Thin film solar cells may exhibit high conversion efficiencies provided their active material exhibits a high quality, like in the case of crystalline silicon, and if incident light coupling and absorption are appropriately controlled. We propose to integrate an advanced light trapping process relying on photonic crystals including a controlled pseudo-disorder. Thanks to Rigorous Coupled Wave Analysis, we determine the optimized nanophotonic structures that should be appropriately introduced in 1µm thick crystalline silicon layers standing on a metal layer like aluminum. Thanks to a carefully controlled pseudo-disorder perturbation, absorption in these designed nanopatterns overcome that predicted in the case of fully optimized square lattice photonic crystals.
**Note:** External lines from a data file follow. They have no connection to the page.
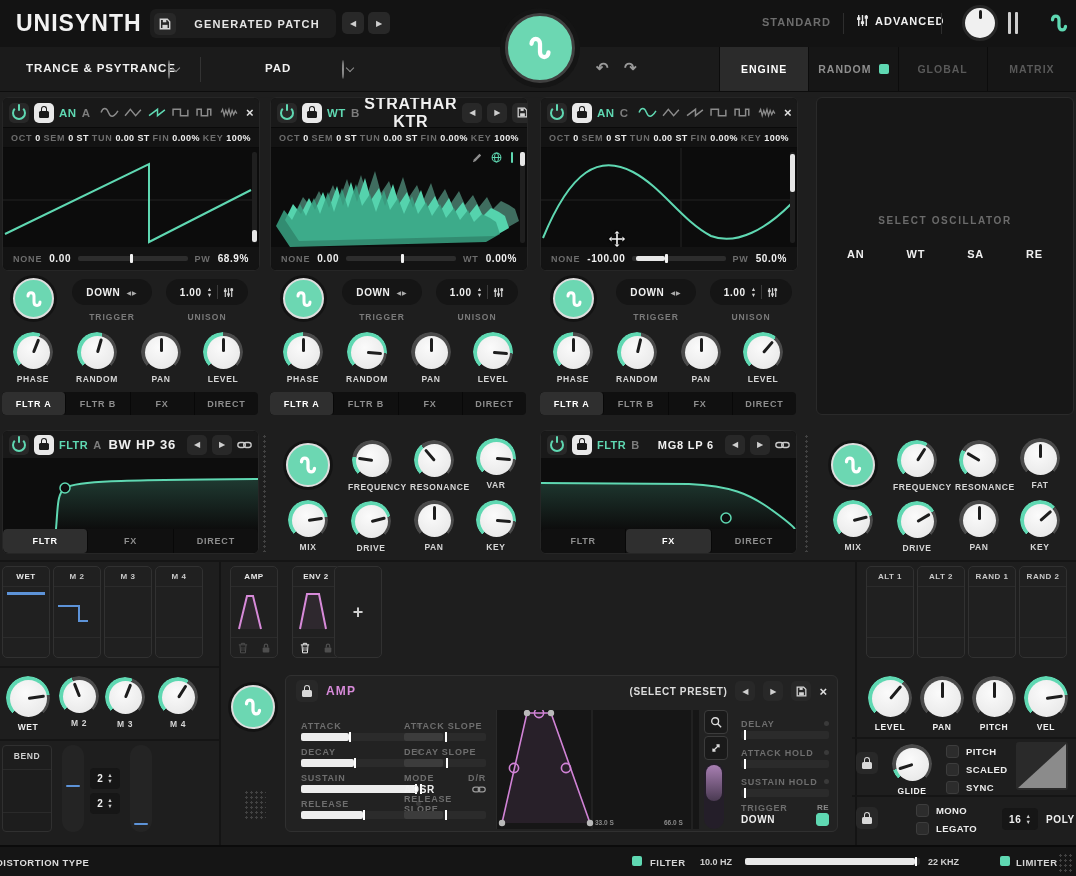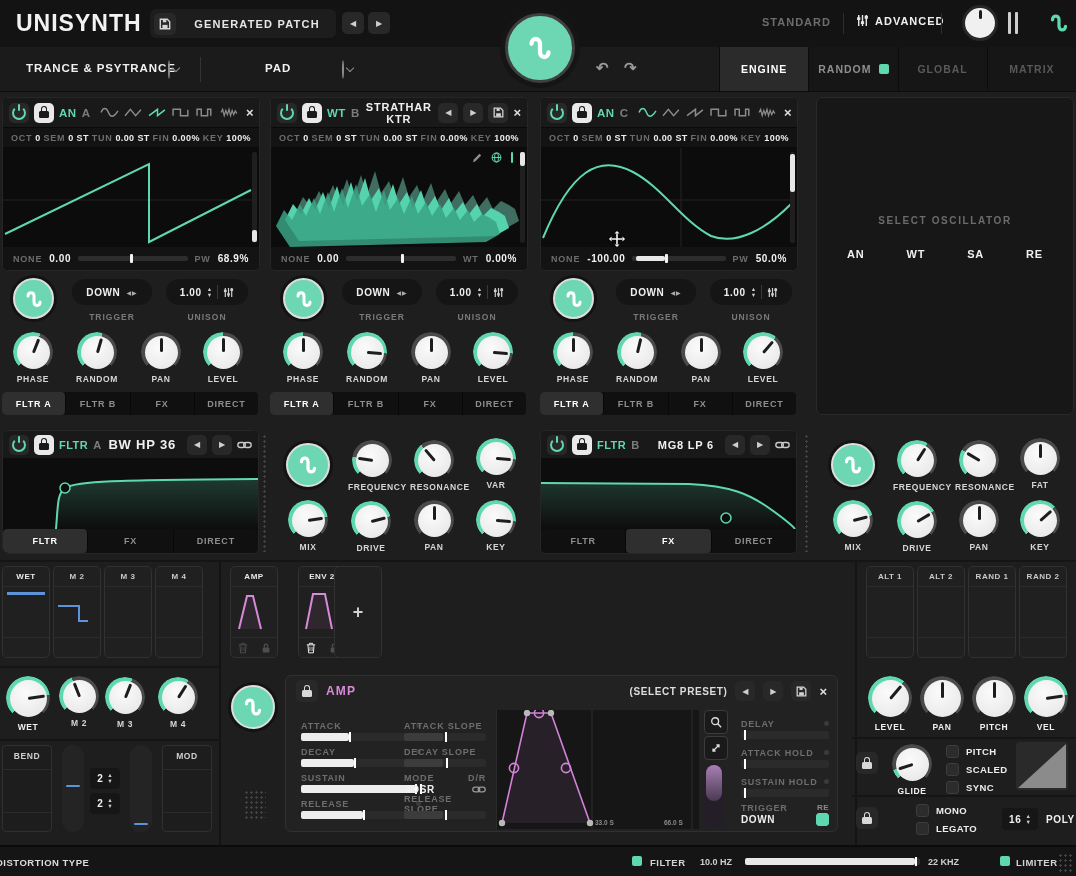"STRATHAR KTR" span { font-size: 11px -> 16px }
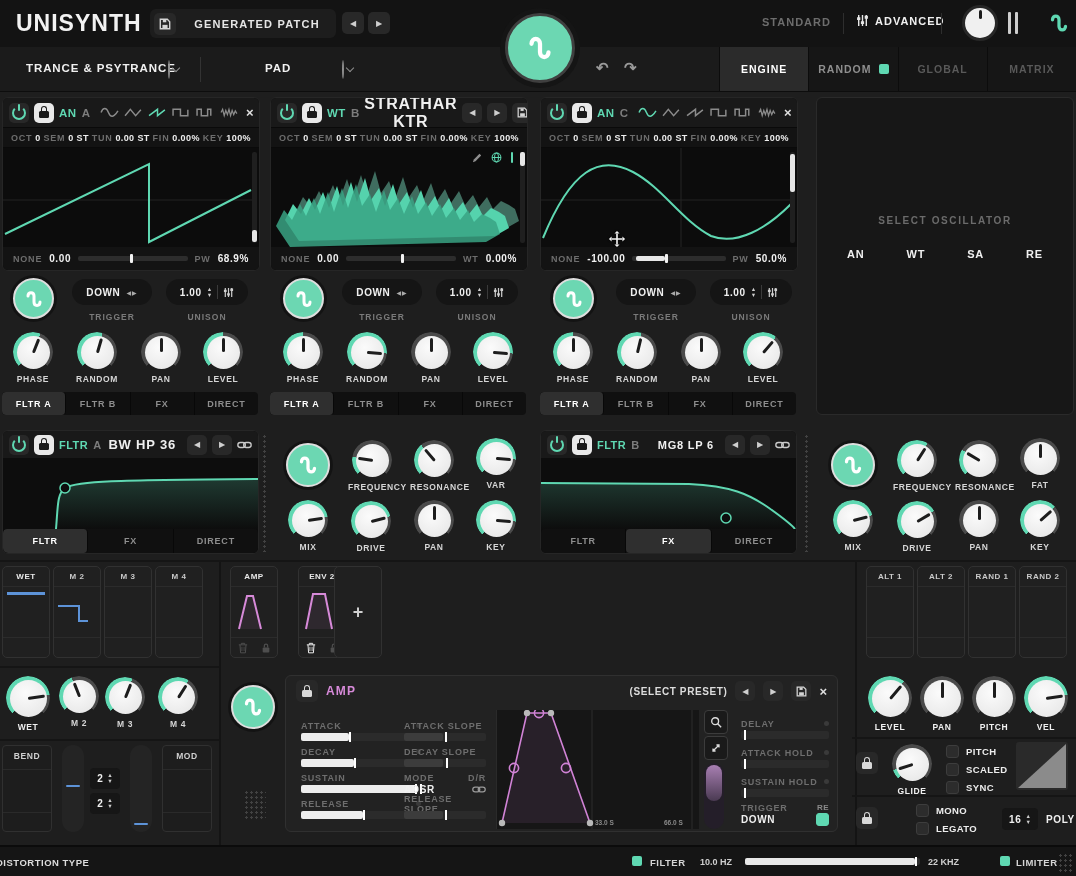"ENV 2" div.card { left: 298px -> 292px }
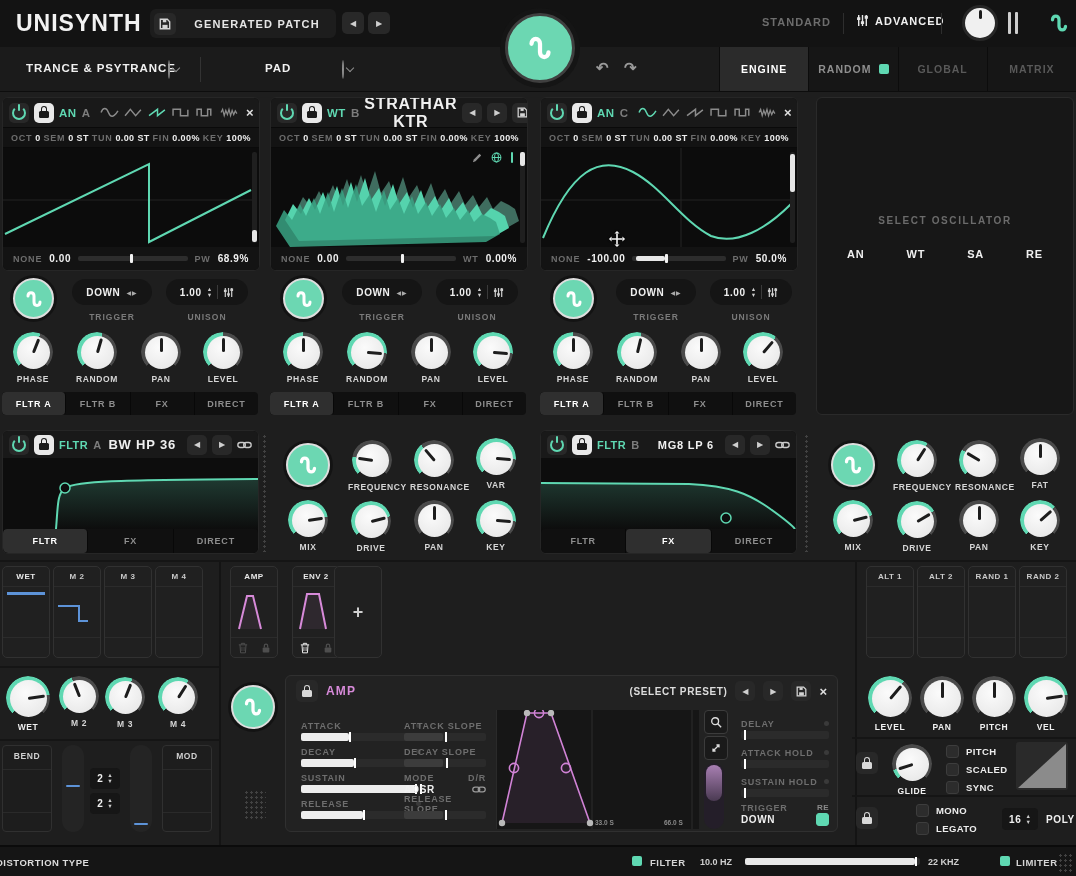"MOD" div.ab { html: <div> <div>MOD</div> <div></div> <div></div> </div> -> none }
Fabricated structures are analyzed in light of this numerical investigation to evidence the impact of such controlled perturbations, but also the influence of the measurement method and the technological imperfections. Thanks to the optimized perturbated photonic crystals, the integrated absorption in 1µm thick crystalline Silicon layer increases from 37.7%, in the case of the unpatterned stack, to 70.7%. The sole effect of pseudo-disorder on the fully optimized simply periodic photonic crystals leads to an absolute increase of the integrated absorption up to 2%, as predicted by simulations, while both structures are fabricated using exactly the same process flow.